In terms of designing for DDB
Performance, the Get API
is key to milli-seconds data retrieval capability of DDB, therefore it is logical to design your data around this API
Table with Partition Key + Sort Key
Partition Key | Sort Key
--------------+-------------
Course1 | Student1
Course1 | Student2
Advantage:
- Able to use the
Get API
to get a Single record by the Partition Key
and the Sort Key
e.g. Get single record where Partition Key = "Course1" and Sort Key = "Student1"
- Able to use the
Get API
to get a List of records by only the Partition Key
e.g. Get all records where Partition Key = "Course1"
Disadvantage:
- If you know only the
Sort Key
(i.e. Student) and not the Partition Key
(i.e. Course), you won't be able to use the Get API
to retrieve the record only by the Sort Key
Note: In general, the efficiency (such that queries do not hit the ReadThroughput
exception "Roof" easily) of DDB Get API
queries is quite coupled with the uniqueness and distribution of the Partition Key
. The more the partition keys you have and spreaded out, the better the performance
Table with Partition Key only
Partition Key Only
--------------------
Course1#Student1
Course1#Student2
Advantage:
- Able to use the
Get API
to get a Single record by the Partition Key
e.g. Get single record where Partition Key = "Course1#Student1"
Disadvantage:
- Will not be able to use the
Get API
to get a List of records using only a subset of the Partition key
e.g. Get a List of records where Partition Key = "Course1"
About GSIs
Note: It is a common scenario to add Global Secondary Index on Tables to support Get API
calls using an alternate key, like Get a List of records where GSI Partition Key
= Course Name
Partition Key Only | Non Key Attribute (Course) For GSI
---------------------+---------------------------
Course1#Student1 | Course1
Course1#Student2 | Course1
You can have up to 20 GSI
Indexes (soft limit), with the option to remove this limit through a Support request
Partition Key Only | Non Key Attribute (Course) For GSI | Lecturer (For GSI 2)

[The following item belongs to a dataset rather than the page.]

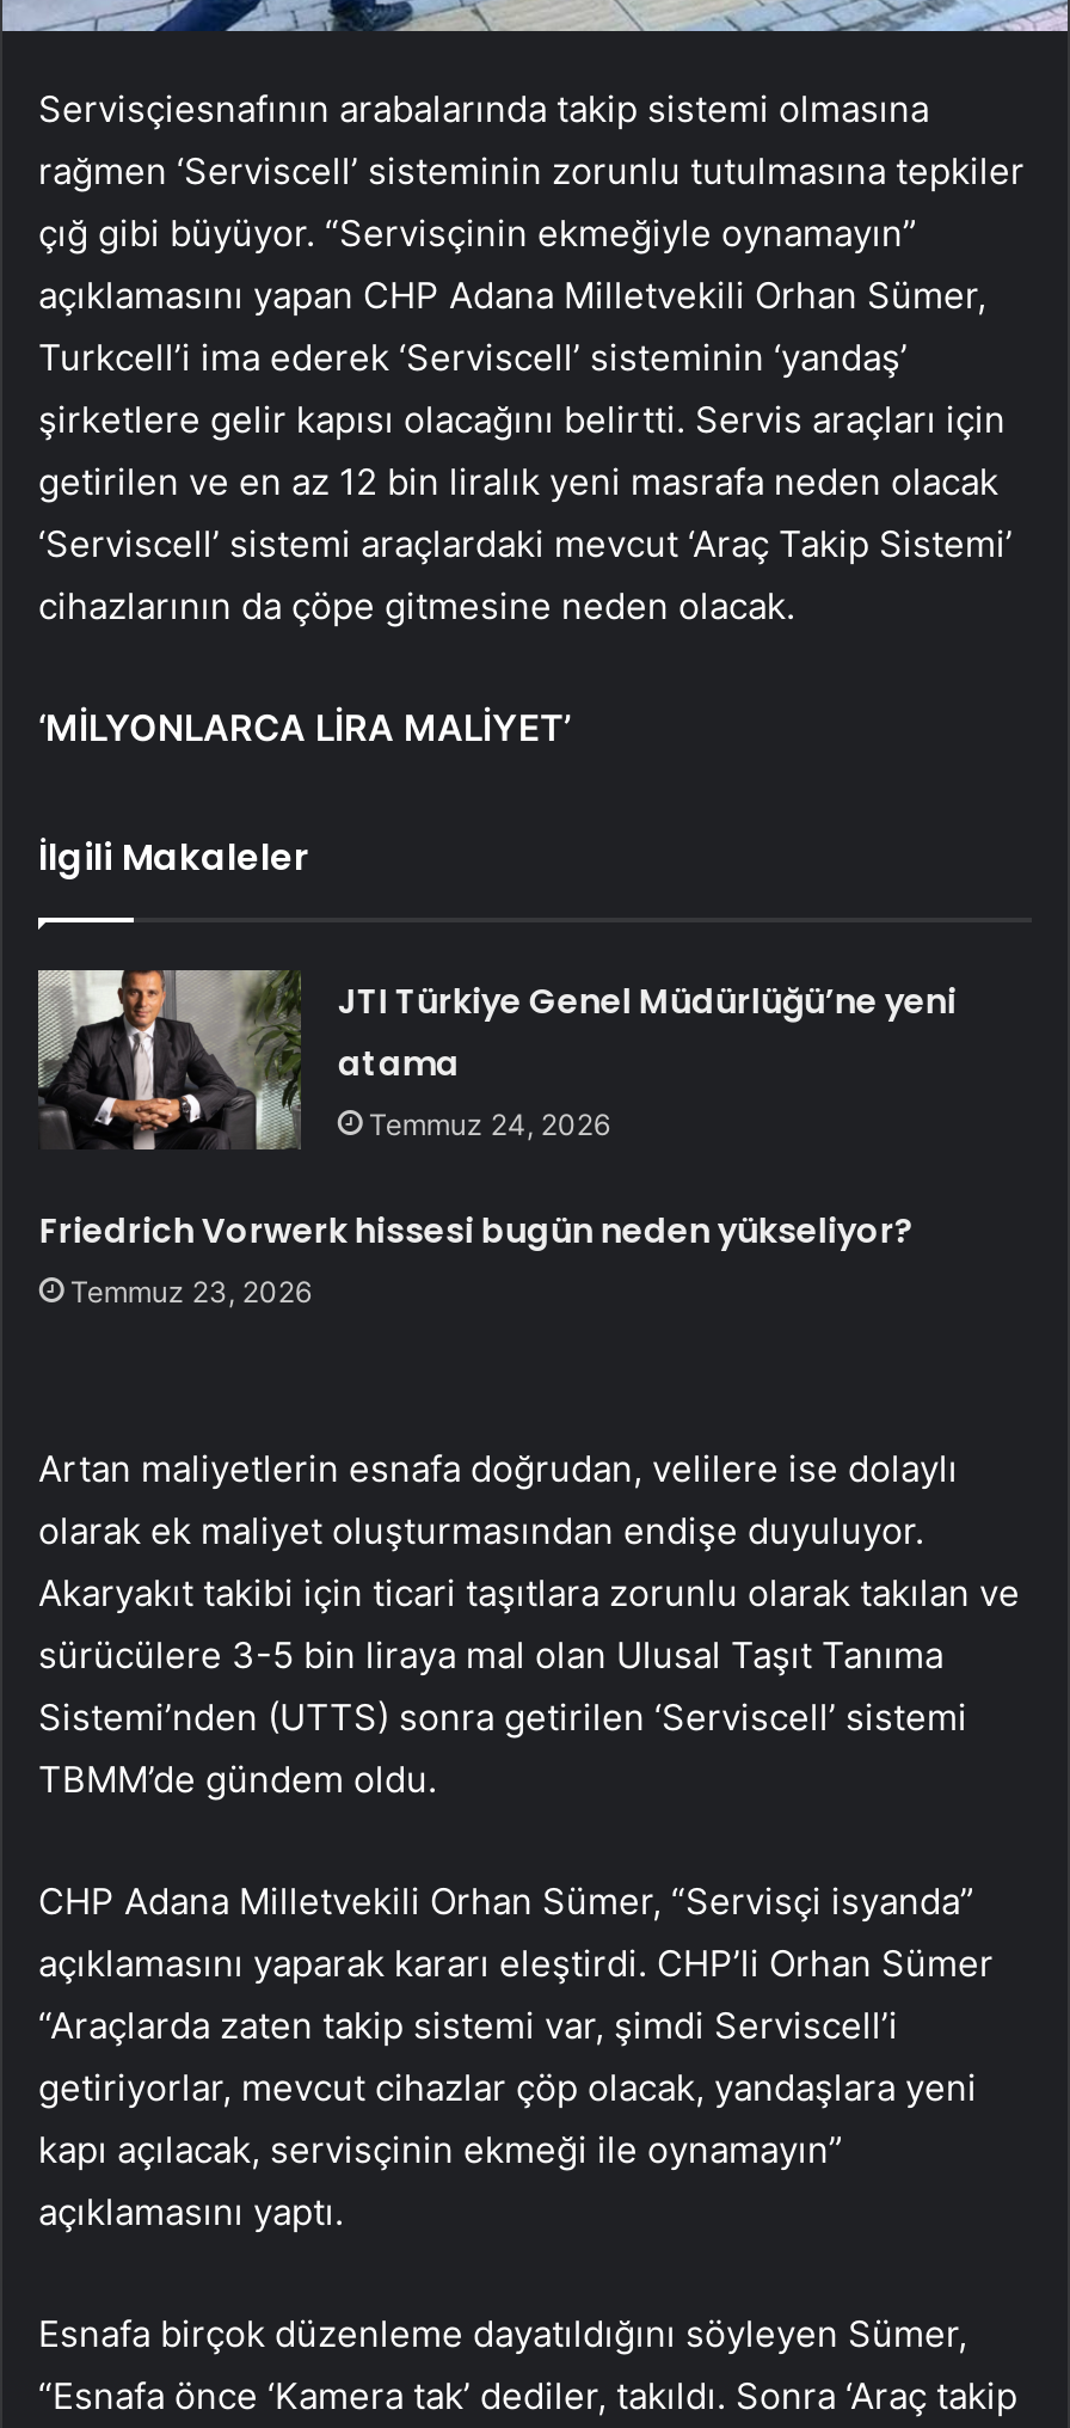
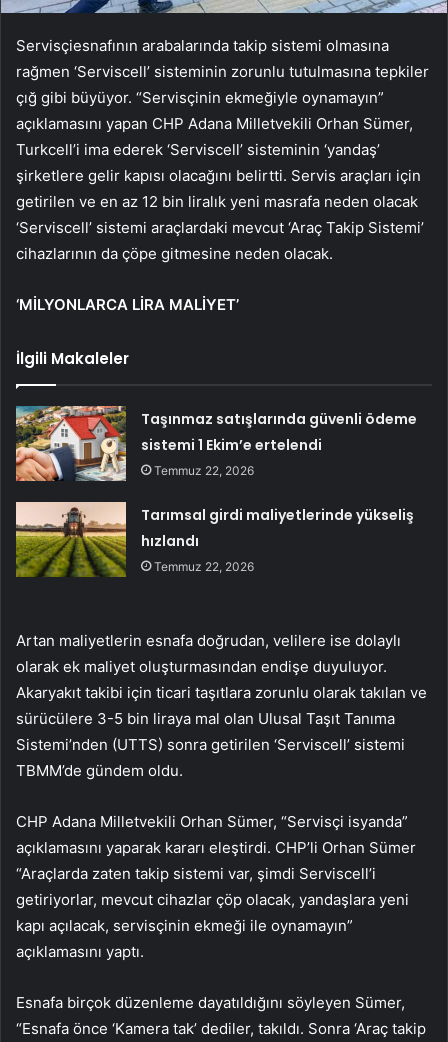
[36,968,956,1152] [image] | JTI Türkiye Genel Müdürlüğü’ne yeni | atama | Temmuz 24, 2026 -> [15,405,417,482] [image] | Taşınmaz satışlarında güvenli ödeme | sistemi 1 Ekim’e ertelendi | Temmuz 22, 2026
[39,1207,913,1310] Friedrich Vorwerk hissesi bugün neden yükseliyor? | Temmuz 23, 2026 -> [141,505,414,574] Tarımsal girdi maliyetlerinde yükseliş | hızlandı | Temmuz 22, 2026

---------------------+------------------------------------+---------------------
Course1#Student1 | Course1 | Lecturer1
Course1#Student2 | Course1 | Lecturer1
Conclusion
I would design a Table to have as many Unique values for the Partition Keys
as possible if the Performance is key i.e. Partition Key = Course1#Student1 VS Partition Key = Course1, Sort Key = Student1
Add GSIs
to Tables on-demand if you need to query by an alternate key
(Historically GSIs
were limited to 5 per Table, and had to be specified during Table creation, but these limitations are since lifted)